Für Target, einen weiteren großen Player, war es schwierig, die Aufmerksamkeit seiner Kunden zu gewinnen, und die Performance seiner Aktie blieb das ganze Jahr über unverändert.

Die bisherigen Bemühungen von Amazon zielten auf Benutzerfreundlichkeit ab, etwa auf die Vereinfachung des Online-Einkaufserlebnisses und das Anbieten schneller Lieferungen.

Viele Einzelhändler reagierten darauf, indem sie ihre digitalen Plattformen weiterentwickelten, um Schritt zu halten.

Allerdings ist das heutige Einzelhandelsumfeld komplexer.

Da die Inflation die Kosten in die Höhe treibt, sind Preissenkungen zur Norm geworden.

Durch das Angebot noch höherer Rabatte und exklusiver Preisnachlässe für Prime-Mitglieder könnte Amazon einen Preiskampf anzetteln, der den traditionellen Einzelhändlern ernsthaft schaden könnte.

Was bietet Amazon?

In einem Preiskampf mitzuhalten ist schwierig, vor allem in einem inflationären Umfeld, in dem die Gewinnmargen bereits hauchdünn sind.

Amazon hat durch seine Fähigkeit, niedrigere Preise anzubieten und sein ausgedehntes Logistiknetzwerk einen klaren Vorteil.
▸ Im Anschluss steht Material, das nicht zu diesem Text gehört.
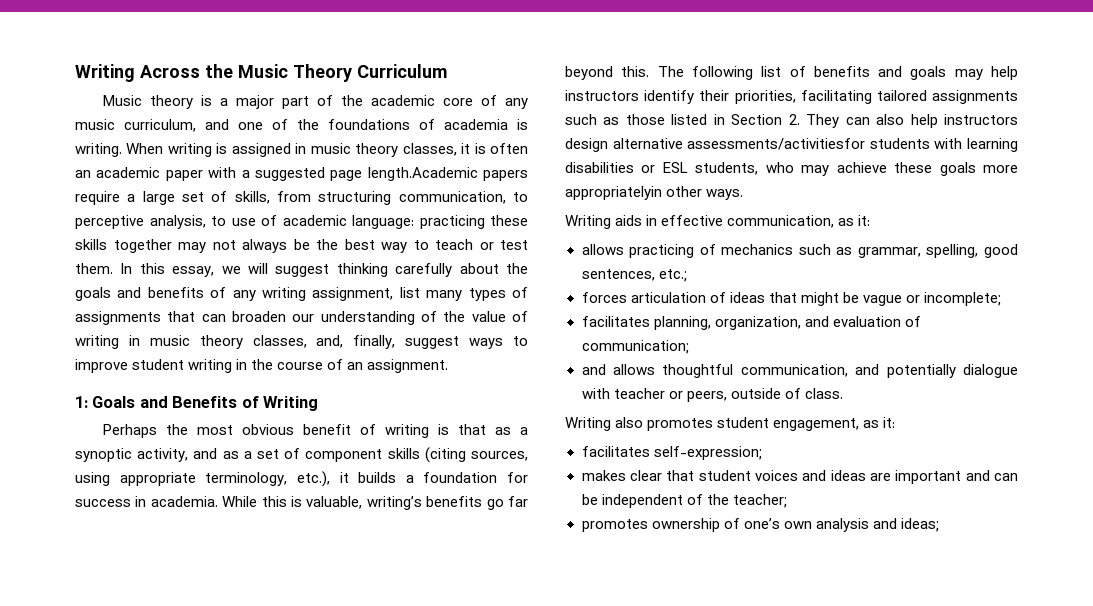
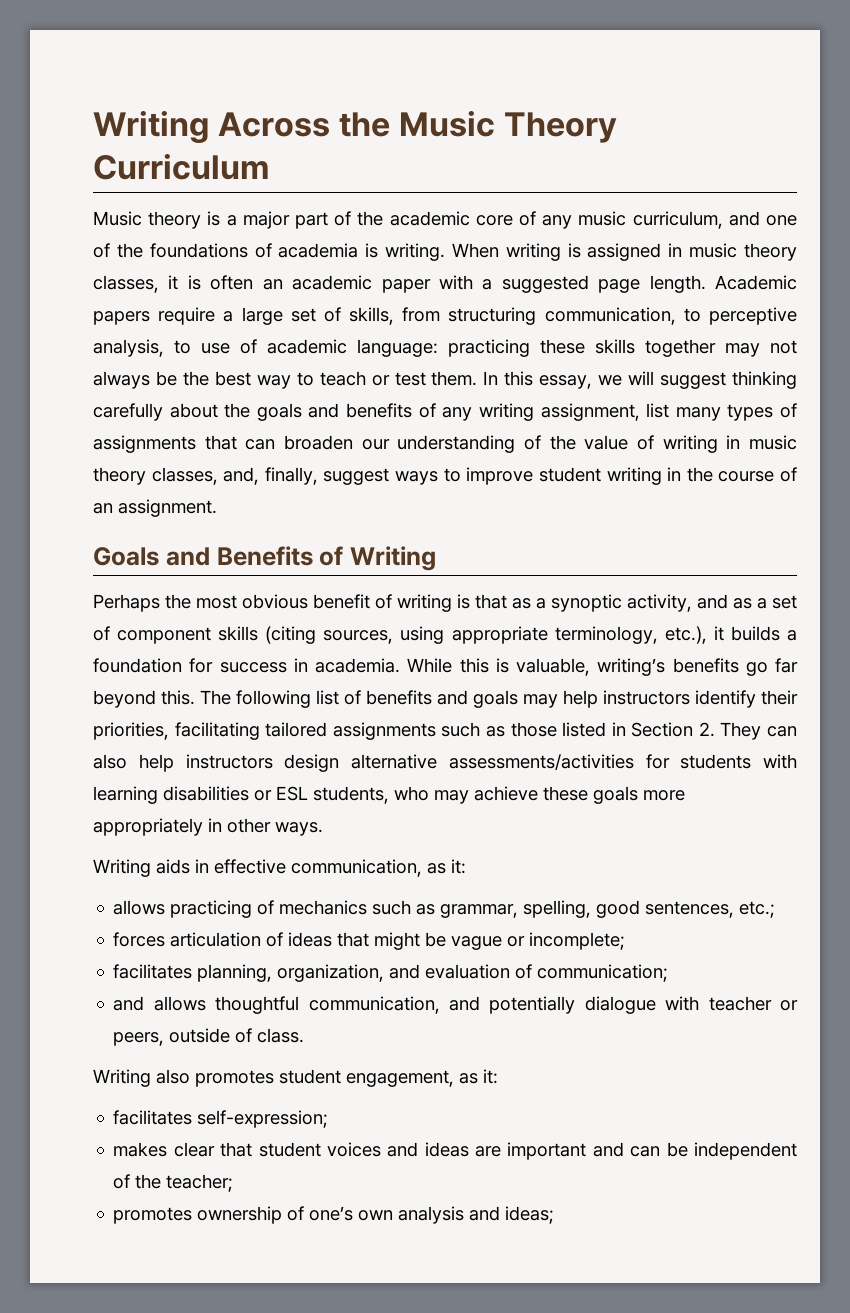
[367,167,478,181] length.Academic -> [649,275,797,293] length. Academic
[75,396,88,408] 1: -> (217, 508) none
[687,138,866,150] assessments/activitiesfor -> [448,754,670,770] assessments/activities for
[565,186,662,200] appropriatelyin -> [93,818,222,836] appropriately in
Seine finanziellen Mittel ermöglichen es dem Unternehmen, Preisnachlässe über längere Zeiträume aufrechtzuerhalten und so die Konkurrenz zu zwingen, entweder nachzuziehen oder Marktanteile zu verlieren.
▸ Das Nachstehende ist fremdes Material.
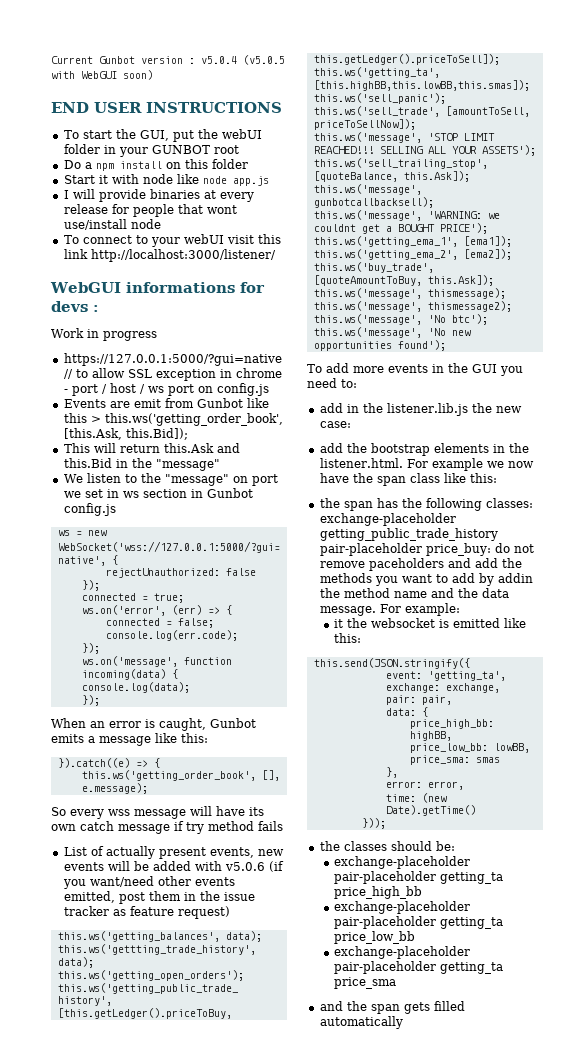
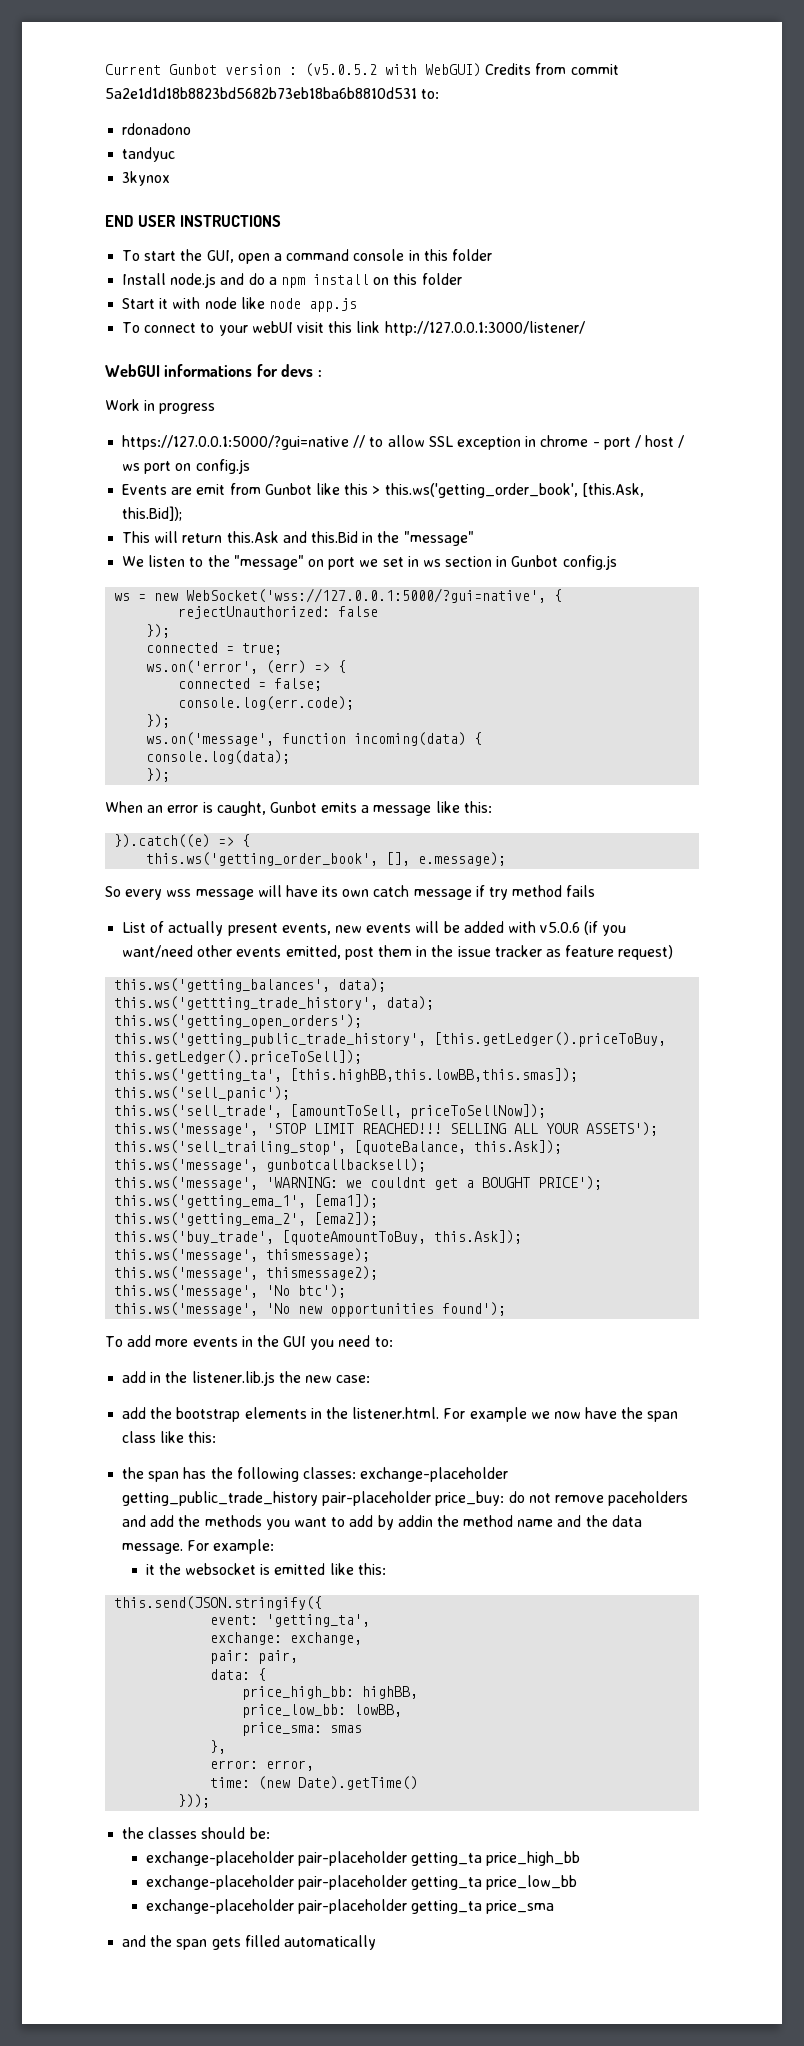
[201,55,285,65] [51,70,153,80] v5.0.4 (v5.0.5 with WebGUI soon) -> [305,63,619,77] [105,87,440,99] [122,123,192,135] [122,147,176,162] [122,171,171,186] (v5.0.5.2 with WebGUI) Credits from commit 5a2e1d1d18b8823bd5682b73eb18ba6b8810d531 to: // rdonadono // tandyuc // 3kynox
[172,129,262,142] [63,144,239,157] [63,160,81,169] put the webUI folder in your GUNBOT root // Do -> [237,249,492,264] [122,273,265,288] open a command console in this folder // Install node.js and do
[63,189,254,202] [63,204,237,217] [63,219,161,230] // I will provide binaries at every release for people that wont use/install node -> (357, 305) none
[90,249,276,262] http://localhost:3000/listener/ -> [384,321,585,336] http://127.0.0.1:3000/listener/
In einem schwierigen wirtschaftlichen Umfeld legen viele Verbraucher größten Wert auf Kosteneinsparungen, was die aggressive Preisstrategie von Amazon noch wirkungsvoller macht.

Einzelhändler, die bereits jetzt um die Aufrechterhaltung der Rentabilität kämpfen, werden wahrscheinlich vor noch größeren Herausforderungen stehen, wenn Amazon seine Preiskampagnen verstärkt.

Amazons neue Marke „Saver“ konzentriert sich auf preisgünstige Artikel unter 5 US-Dollar, mit einem zusätzlichen Rabatt von 10 % für Prime-Mitglieder.

Obwohl die Produktlinie derzeit begrenzt ist, wird erwartet, dass sie bald auf über 100 Artikel erweitert wird.

Diese Initiative ergänzt die bestehenden Ersparnisse von Amazon Fresh, die sowohl online als auch in physischen Geschäften verfügbar sind, und bietet den Käufern einen zusätzlichen Mehrwert.

Amazon verbessert außerdem seine Online-Shopping-Funktionen, um Kunden den Kauf von Wiederholungsartikeln sowie die Planung von Lieferungen und Abholungen zu erleichtern.

Darüber hinaus integriert Amazon Drittanbieter in sein Lebensmittel-Liefernetzwerk und vergrößert so seine Reichweite noch weiter.

Diese Schritte verdeutlichen, dass Amazon nicht nur auf dem Markt für preisgünstige Lebensmittel konkurrieren, sondern ihn auch dominieren möchte.

Während Amazon seine Bemühungen verstärkt, sieht die Zukunft für Einzelhändler im unteren Preissegment ungewiss aus.

Viele haben ihr Geschäftsmodell darauf aufgebaut, preisbewusste Verbraucher anzusprechen, aber Amazons Eintritt in diesen Bereich könnte den Markt auf den Kopf stellen.

Mit seiner leistungsstarken Logistikinfrastruktur, seiner riesigen Produktpalette und seinen treuen Prime-Mitgliedern ist Amazon gut aufgestellt, um Käufer anzuziehen, denen sowohl das Sparen als auch der Komfort am Herzen liegen.